Guarda Revolucionária do Irã diz ter atacado porta-aviões; EUA negam

Ao menos 4 mísseis balísticos foram lançados contra o USS Abraham Lincoln

Por Redação ANSA Publicado em 02/03/2026 às 10:30
O porta-aviões Abraham Lincoln tem sido usado pelos EUA para ataques no Irã © ANSA/AFP

O Corpo de Guardas da Revolução Islâmica, principal braço das Forças Armadas do Irã, afirmou ter atacado neste domingo (1º) o porta-aviões americano USS Abraham Lincoln, que está estacionado no Golfo Pérsico, com quatro mísseis balísticos, informação negada pelos Estados Unidos.

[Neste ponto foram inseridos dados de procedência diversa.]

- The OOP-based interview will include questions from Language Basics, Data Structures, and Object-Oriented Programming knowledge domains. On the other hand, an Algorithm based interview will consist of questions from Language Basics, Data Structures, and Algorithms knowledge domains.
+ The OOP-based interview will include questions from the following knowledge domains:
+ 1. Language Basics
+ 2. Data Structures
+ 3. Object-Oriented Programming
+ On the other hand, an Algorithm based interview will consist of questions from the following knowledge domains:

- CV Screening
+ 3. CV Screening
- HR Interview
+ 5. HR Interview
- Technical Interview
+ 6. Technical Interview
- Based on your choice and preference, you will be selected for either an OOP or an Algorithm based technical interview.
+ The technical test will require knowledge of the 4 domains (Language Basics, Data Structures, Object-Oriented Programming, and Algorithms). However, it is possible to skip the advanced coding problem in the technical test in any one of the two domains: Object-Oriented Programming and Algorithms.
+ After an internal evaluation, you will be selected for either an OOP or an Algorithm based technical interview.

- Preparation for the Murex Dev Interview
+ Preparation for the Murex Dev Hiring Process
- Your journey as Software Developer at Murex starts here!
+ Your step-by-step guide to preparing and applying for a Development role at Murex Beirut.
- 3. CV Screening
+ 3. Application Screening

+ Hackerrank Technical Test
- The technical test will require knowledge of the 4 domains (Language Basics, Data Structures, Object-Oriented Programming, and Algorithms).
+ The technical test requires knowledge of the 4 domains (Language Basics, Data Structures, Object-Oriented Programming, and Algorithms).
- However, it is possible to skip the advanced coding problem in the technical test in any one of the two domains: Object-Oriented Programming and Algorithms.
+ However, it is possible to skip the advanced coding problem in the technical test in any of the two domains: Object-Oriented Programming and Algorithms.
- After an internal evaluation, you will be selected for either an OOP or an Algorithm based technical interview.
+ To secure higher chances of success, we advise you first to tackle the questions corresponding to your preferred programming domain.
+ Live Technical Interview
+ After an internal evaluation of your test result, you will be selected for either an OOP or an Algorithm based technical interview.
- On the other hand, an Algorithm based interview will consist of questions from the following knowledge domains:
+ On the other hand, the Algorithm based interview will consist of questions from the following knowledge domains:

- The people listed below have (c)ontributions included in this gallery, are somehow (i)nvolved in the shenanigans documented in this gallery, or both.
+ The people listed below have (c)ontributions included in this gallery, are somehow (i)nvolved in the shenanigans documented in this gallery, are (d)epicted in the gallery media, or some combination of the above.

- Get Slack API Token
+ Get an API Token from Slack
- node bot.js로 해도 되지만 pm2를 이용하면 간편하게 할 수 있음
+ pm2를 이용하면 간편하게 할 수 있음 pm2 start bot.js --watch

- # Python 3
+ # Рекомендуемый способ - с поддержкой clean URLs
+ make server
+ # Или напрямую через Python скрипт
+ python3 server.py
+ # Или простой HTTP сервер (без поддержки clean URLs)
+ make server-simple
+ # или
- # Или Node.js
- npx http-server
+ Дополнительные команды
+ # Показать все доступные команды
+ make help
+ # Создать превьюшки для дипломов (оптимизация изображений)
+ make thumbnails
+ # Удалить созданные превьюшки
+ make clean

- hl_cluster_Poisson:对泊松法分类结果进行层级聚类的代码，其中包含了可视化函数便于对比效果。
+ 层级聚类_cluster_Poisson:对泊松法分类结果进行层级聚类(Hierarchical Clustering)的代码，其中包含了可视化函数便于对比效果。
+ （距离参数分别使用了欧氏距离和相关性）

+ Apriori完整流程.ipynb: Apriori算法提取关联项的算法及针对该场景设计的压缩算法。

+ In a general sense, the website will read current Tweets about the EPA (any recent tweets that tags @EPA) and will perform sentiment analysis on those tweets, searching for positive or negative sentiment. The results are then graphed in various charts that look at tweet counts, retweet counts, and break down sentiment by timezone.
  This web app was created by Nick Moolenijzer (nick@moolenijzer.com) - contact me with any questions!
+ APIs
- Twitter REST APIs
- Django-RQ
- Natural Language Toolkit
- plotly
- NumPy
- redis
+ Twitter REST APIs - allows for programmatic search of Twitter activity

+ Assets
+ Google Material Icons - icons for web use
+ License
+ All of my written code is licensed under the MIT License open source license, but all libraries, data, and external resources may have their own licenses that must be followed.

A ação foi uma represália pelos bombardeios dos EUA e de Israel contra o Irã, que culminaram na morte do guia supremo Ali Khamenei, que controlava o país desde 1989.

"O porta-aviões Abraham Lincoln foi atingido por quatro mísseis balísticos", afirmou a Guarda Revolucionária em uma declaração divulgada pela imprensa local.

"A terra e o mar se tornarão cada vez mais o cemitério dos agressores terroristas", acrescentou.

Esse grupo é o braço ideológico das Forças Armadas iranianas e o responsável por proteger o regime teocrático instaurado pela Revolução Islâmica de 1979.

Khamenei era o comandante-em-chefe da Guarda Revolucionária, que prometeu uma "punição severa, decisiva e dolorosa" contra os "assassinos" do guia supremo. "A operação ofensiva mais feroz da história das Forças Armadas da República Islâmica do Irã começará a qualquer momento", disse a Guarda Revolucionária após a morte do aiatolá.

Já o Comando Central dos EUA (Centcom) negou que o USS Abraham Lincoln tenha sido atingido. "Os mísseis lançados nem sequer chegaram perto. O Lincoln continua a lançar aeronaves em apoio à campanha implacável do Centcom para defender o povo americano, eliminando as ameaças do regime iraniano", diz um comunicado.